En 2025, la France confirme son statut de première destination touristique mondiale, avec plus de 100 millions de visiteurs internationaux.

Un chiffre impressionnant mais une réalité économique est plus nuancée.

La progression parle d’elle-même :

  • +9 % de touristes
  • +2 % seulement de recettes touristiques

Avec 77 milliards d’euros de recettes en 2025, le tourisme français reste un pilier majeur de l’économie nationale. Pourtant, ce montant demeure très en retrait comparé à l’Espagne, qui dépasse largement les 100 milliards d’euros de recettes touristiques, avec moins de visiteurs.

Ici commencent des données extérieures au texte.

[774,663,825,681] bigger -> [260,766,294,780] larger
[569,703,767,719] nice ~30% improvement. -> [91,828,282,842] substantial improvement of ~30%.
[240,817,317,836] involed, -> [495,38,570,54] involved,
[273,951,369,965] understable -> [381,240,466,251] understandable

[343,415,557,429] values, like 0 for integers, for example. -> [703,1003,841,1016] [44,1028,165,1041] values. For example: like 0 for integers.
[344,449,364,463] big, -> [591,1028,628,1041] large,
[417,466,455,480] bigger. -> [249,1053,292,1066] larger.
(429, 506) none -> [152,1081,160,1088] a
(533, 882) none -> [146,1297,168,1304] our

  • Un modèle centré sur le flux

La France bénéficie d’un avantage structurel :
elle est un hub international majeur, porte d’entrée naturelle vers l’Europe.

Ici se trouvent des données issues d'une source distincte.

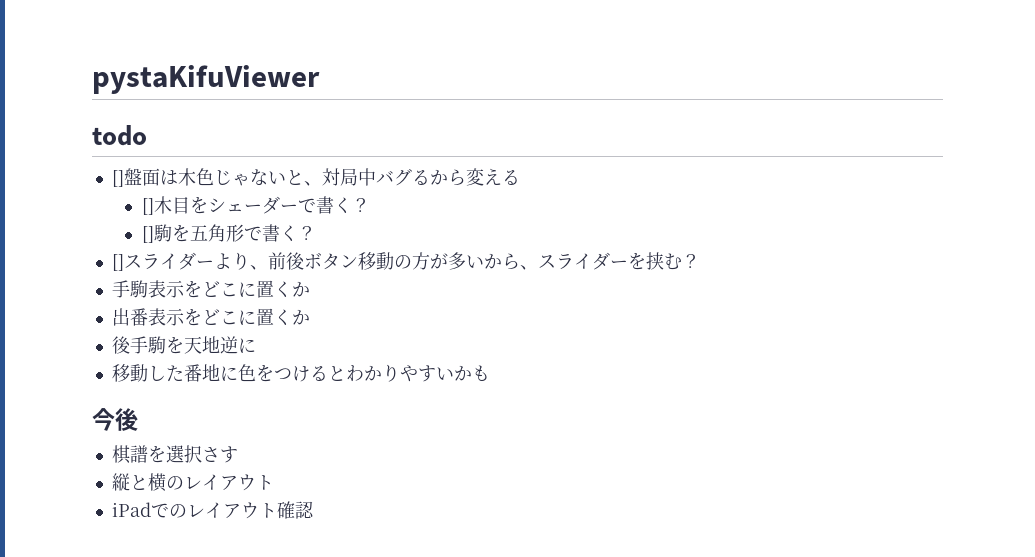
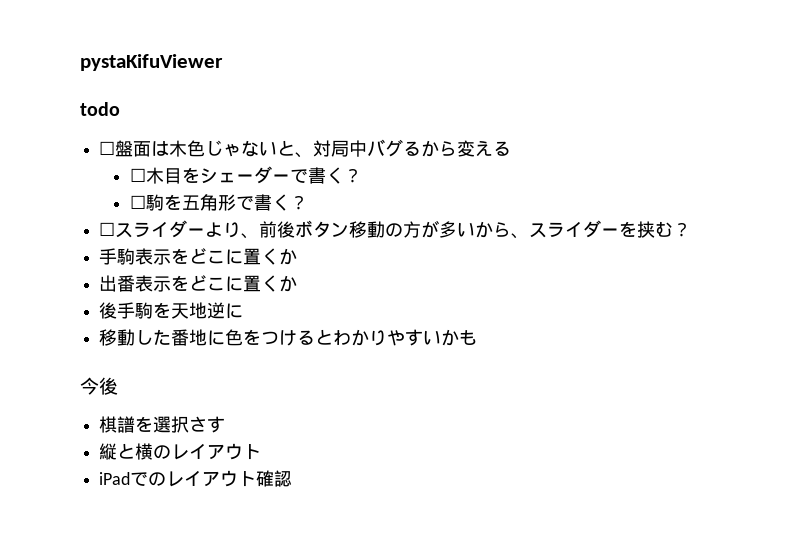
[111,170,124,187] [] -> [99,141,116,155] ☐
[141,198,154,215] [] -> [129,168,146,182] ☐
[141,226,154,243] [] -> [129,195,146,209] ☐
[111,254,124,271] [] -> [99,222,116,236] ☐

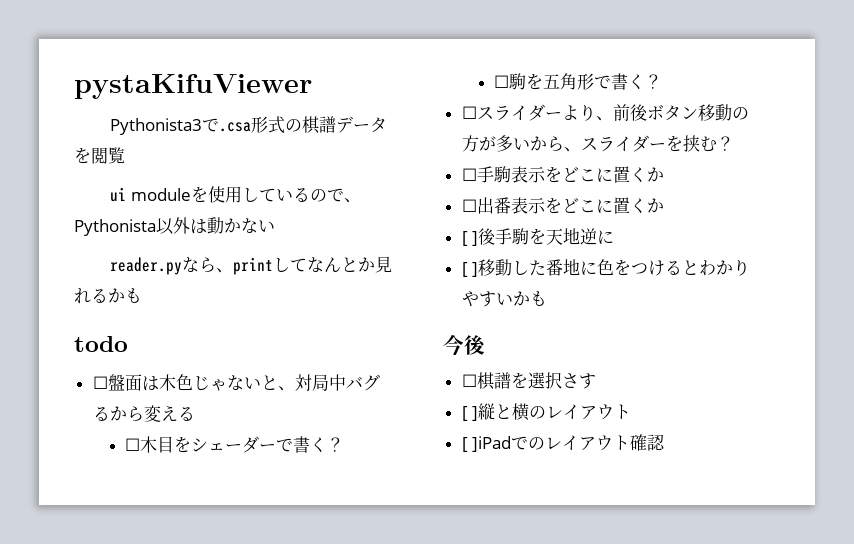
(223, 62) none -> [110,116,388,135] [74,147,125,164] [110,186,361,203] [74,217,275,236] [110,256,393,275] [74,288,142,304] // Pythonista3で.csa形式の棋譜データを閲覧 // ui moduleを使用しているので、Pythonista以外は動かない // reader.pyなら、printしてなんとか見れるかも
(692, 229) none -> [461,168,477,181] ☐
(298, 256) none -> [461,199,477,212] ☐
(298, 283) none -> [461,231,479,246] [ ]
(244, 311) none -> [461,262,479,277] [ ]
(118, 386) none -> [461,374,477,387] ☐
(226, 424) none -> [461,406,479,421] [ ]
[99,472,131,485] iPad -> [461,436,512,452] [ ]iPad

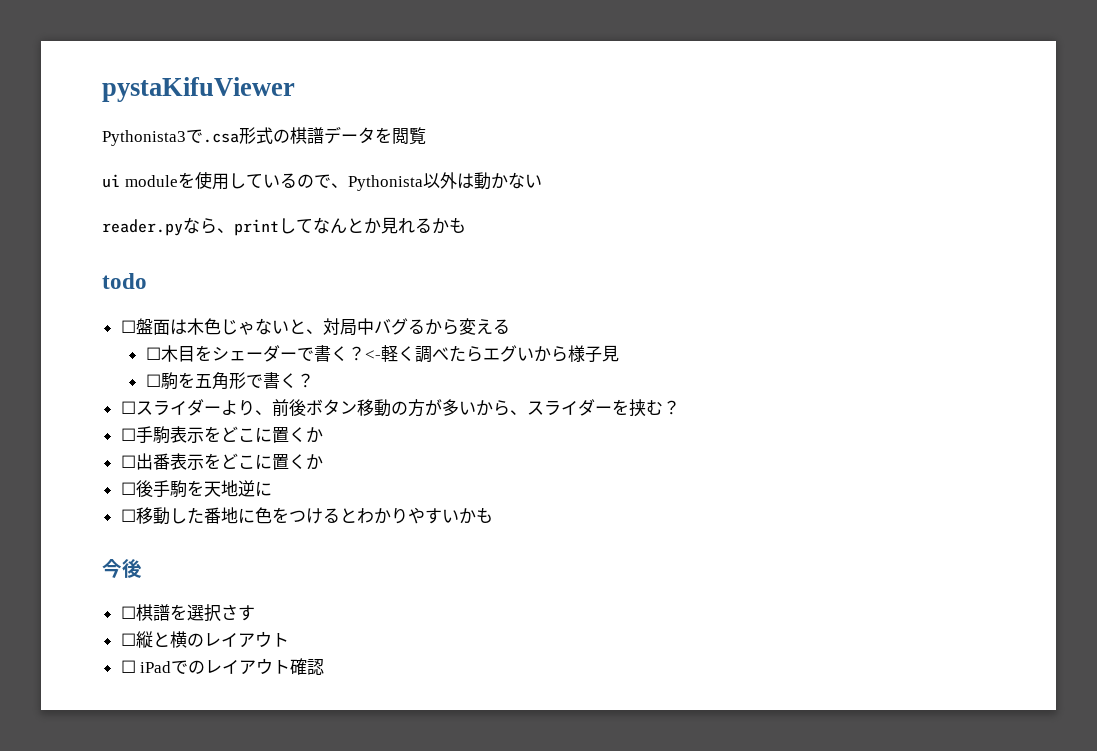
(345, 444) none -> [364,345,619,363] <-軽く調べたらエグいから様子見
[461,231,479,246] [ ] -> [120,482,136,495] ☐
[461,262,479,277] [ ] -> [120,509,136,522] ☐
[461,406,479,421] [ ] -> [120,633,136,646] ☐
[461,436,512,452] [ ]iPad -> [120,660,172,673] ☐ iPad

Une partie importante des visiteurs transite par la France avant de se rendre dans d’autres pays européens. Ce positionnement géographique gonfle mécaniquement les statistiques de fréquentation.

Mais un touriste de passage ne génère pas la même valeur qu’un touriste séjournant longuement et consommant localement.

  • Un enjeu macroéconomique sous-estimé

Le tourisme représente :

  • Un levier d’emplois massif
  • Une source clé de devises
  • Un moteur pour les secteurs connexes (hôtellerie, restauration, transport, luxe, culture)

Or, dans un contexte de ralentissement économique et de tensions budgétaires, la capacité à maximiser la valeur touristique devient stratégique.

Si la France ne parvient pas à augmenter significativement la dépense moyenne par visiteur, elle s’expose à :

  • Une pression accrue sur les marges du secteur
  • Une dépendance au volume (plus volatile)
  • Une concurrence internationale de plus en plus structurée
  • Pourquoi l’Espagne performe-t-elle mieux ?

L’Espagne a opéré une transformation progressive de son modèle :

  • Montée en gamme assumée
  • Politique tarifaire plus agressive
  • Développement du tourisme expérientiel
  • Structuration territoriale forte
  • Allongement de la durée moyenne des séjours

Résultat : une meilleure monétisation de chaque visiteur.

Le leadership symbolique en nombre de visiteurs est flatteur mais dans une logique financière, c’est la création de valeur qui compte.

Le véritable enjeu sera 

  • d’augmenter la dépense moyenne par touriste
  • d’allonger la durée des séjours
  • d’assumer une montée en gamme cohérente
  • de structurer une stratégie nationale de valorisation économique du tourisme

La compétitivité se mesure à la capacité à transformer cette attractivité en richesse durable.